14.   Angel’s Arcana – Lord Of The Smoking Mirror

One of the most powerfully evocative tracks from the pomp of the original goth era was Fields of the Nephilim’s Vet For The Insane, famously featuring on the soundtrack of one episode of decade-defining stylish cop show Miami Vice, and Greek one-man occult goth project Angel’s Arcana conjures up its ghost in this sumptuously bombastic track from the new album The Reveries of Solitude, with beautifully echoing guitar arpeggios complementing a slow-burning rhythm section. Bandcamp link


15.   Guillotine Dream - Another

The end of the month saw the very welcome release of the teaser single from the forthcoming album Demigods from UK dark occult goth legends Guillotine Dream. Fans of Fields of The Nephilim will love this further refinement of the band’s sound after the “live in the studio” rawness of the last album. Arc’s vocals are stronger than ever, whether a low growl or a more echoey plaintive cry, whilst Mapk’s powerful drumming drives the song along. Lake’s hollow bass reverberates like a funeral death knell, providing the perfect platform for Arc’s subtle crescendo of guitar layers as the song progresses.
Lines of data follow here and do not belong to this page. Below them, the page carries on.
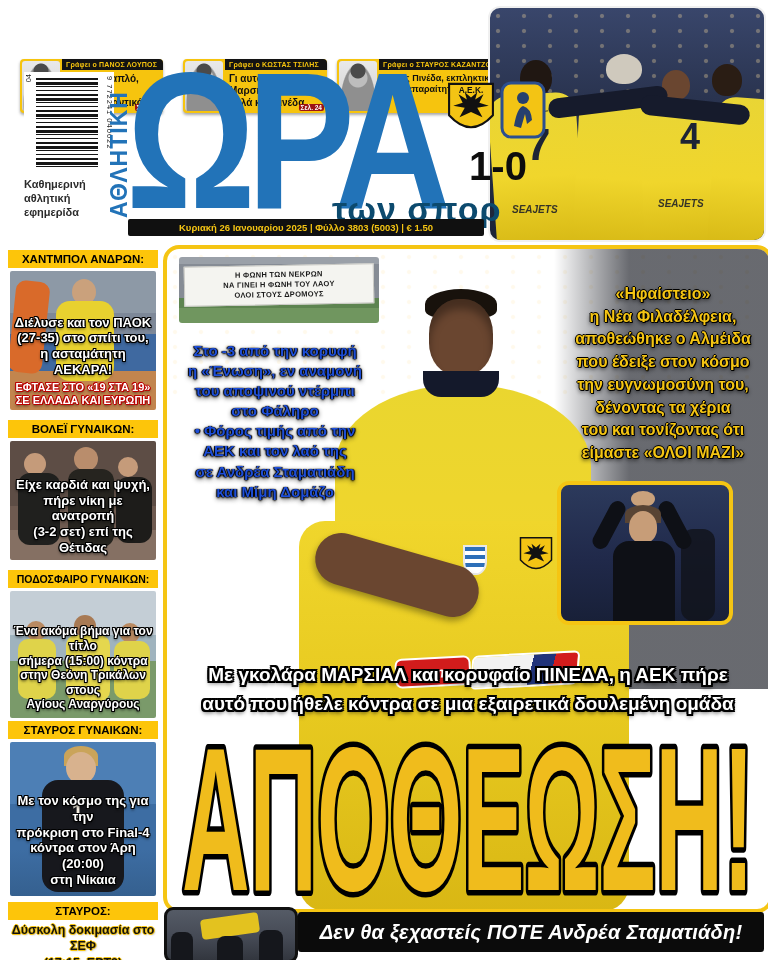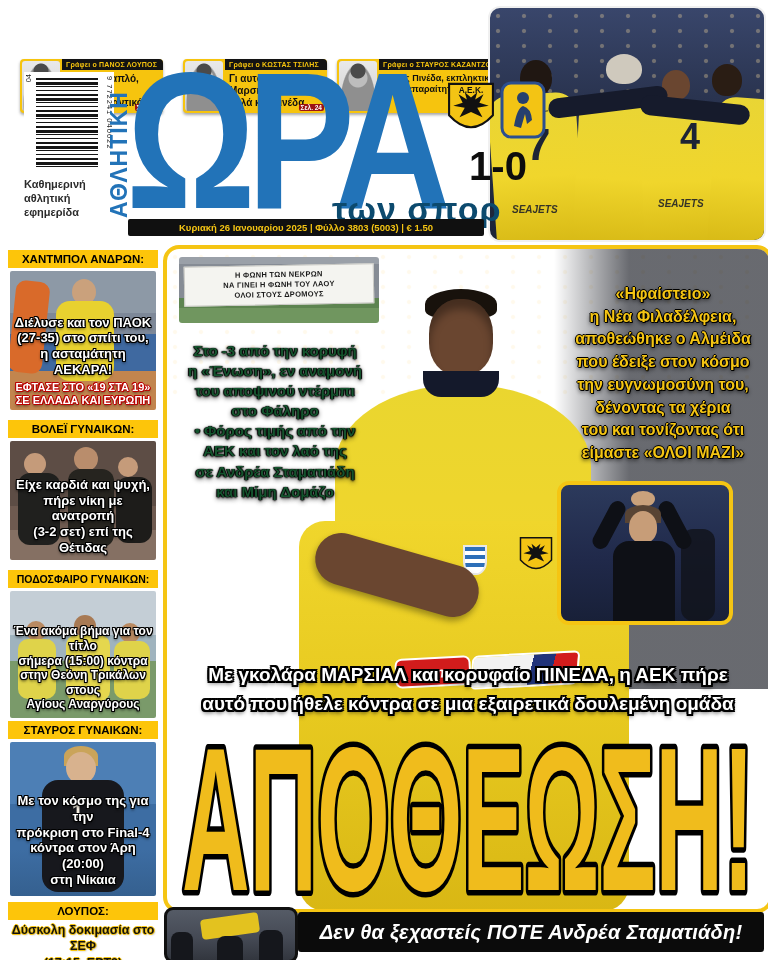--- a/index.html
+++ b/index.html
@@ -84,7 +84,7 @@
   .banner-cloth{position:absolute;left:5px;top:8px;right:5px;height:38px;background:#f4f4f0;
     transform:rotate(-1deg);border:1px solid #c9c9c4;display:flex;align-items:center;justify-content:center;}
   .banner-text{font-size:7.5px;font-weight:bold;color:#1a1a1a;text-align:center;line-height:1.35;letter-spacing:.3px;}
-  .deck-left{position:absolute;left:2px;top:92px;width:212px;text-align:center;color:#14532d;font-weight:bold;
+  .deck-left{position:absolute;left:2px;top:92px;width:212px;text-align:center;color:#1d4ed8;font-weight:bold;
     font-size:15px;line-height:1.34;
     text-shadow:0 1px 2px #000,0 2px 5px rgba(0,0,0,.9),1px 0 1px #000,-1px 0 1px #000;}
   .deck-right{position:absolute;left:396px;top:34px;width:200px;text-align:center;color:#f5c513;font-weight:bold;

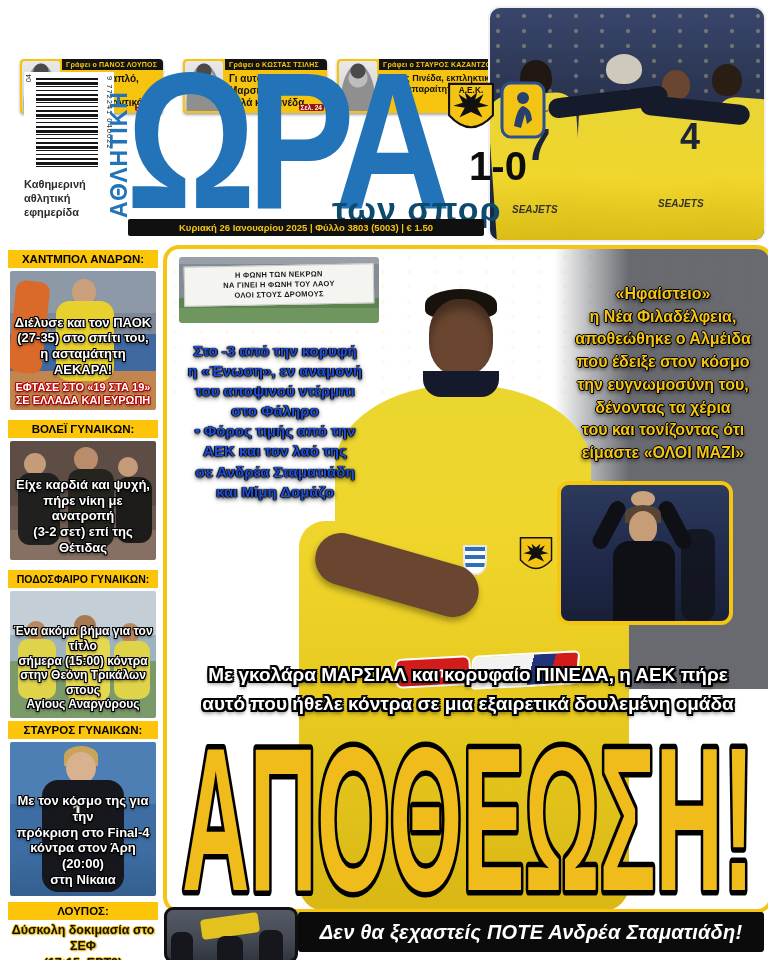--- a/index.html
+++ b/index.html
@@ -265,7 +265,7 @@
 στη Νίκαια</div>
   </div>
 
-  <div class="abs sb-header" style="top:902px;">ΛΟΥΠΟΣ:</div>
+  <div class="abs sb-header" style="top:902px;">ΣΤΑΥΡΟΣ:</div>
   <div class="abs sb-caption-basket preline">Δύσκολη δοκιμασία στο ΣΕΦ
 (17:15, ΕΡΤ3)</div>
16.   A Pale Horse Named Death - Reflections Of The Dead

The third single from the forthcoming album Infernum in Terra was released this month, and again sees Sal Abruscato openly flirting with his Type O Negative roots in a slow-burning doomfest of descending basslines and vast sheets of guitar freezing fog accompanied by the usual distant slightly whiny vocal and Alice In Chains backing vocal close harmonies, although those averse to fretboard onanism might want to tune out after the first three magisterial minutes.

 


17.   Vazum – Votive

Hot on the heels of their highly acclaimed V+ album in the spring, Detroit duo Vazum are back with another great single, revamping and supercharging a track Rat from previous album Vampyre Villa and showcasing their unique and unmistakeable deathgaze sound in the process. A pounding bass beat, muscularly distorted and occasionally cacophonous guitar riffs and the contrasting male/female vocal lines dominate another muddily memorable slab of FX-drenched original goth rock. Sensory overload guaranteed. Bandcamp link


18.   Ariel Maniki and The Black Halos – The Pale Horseman

Black Light, the long-waited latest album from Costa Rican act Ariel Maniki and The Black Halos, finally dropped at the end of the month, and with fifteen wonderfully-produced and varied tracks it showcases the breadth of music styles which are covered by the broad term “goth”. From straight guitar-based rock (Strangers, Mirrors) to more intricate synth swathed tracks, the main constants are the strength of the melodies and Maniki’s attention to detail in the production and mastering suites. Straying further from genre tropes on this release, The Pale Horseman fuses diverse elements from dark electro to dark twang to create an original largely instrumental song which showcases Maniki’s skill at manipulating complex chord sequences and combining them with strong melodies to create a unique track which is typical of the variety of sounds one of the most intriguing albums of the year so far.

 



19.   Just Another Monster – Eldritch Succubus

Whilst mall goth figurehead Marilyn Manson remains persona non grata for many on the scene because of allegations made against him, his music continues to inspire and none more so than Just Another Monster, whose new single (which, let's be honest, attracted my attention because of its title) features familiar bone-crushing distorted sleazy riffs, affected vocal over scuzzy bass verse bursting into a high octane singalong chorus and a curiously dated industrial glam-goth metal appeal. Derivatively impressive.

 



20.   Ghost Dance – Falling Down

Anne-Marie Hurst is back with a new iteration of the classic 80’s goth band, with teaser single Falling Down featuring her distinctive strong yet silky vocal prominently. Musically, as expected there’s a typically folky and catchy goth rock chorus to sing along to, but the verse is a little funkier than with previous versions of the band and purists might also point to the lack of a classic one string Gary Marx guitar motif. Nevertheless, a very welcome return.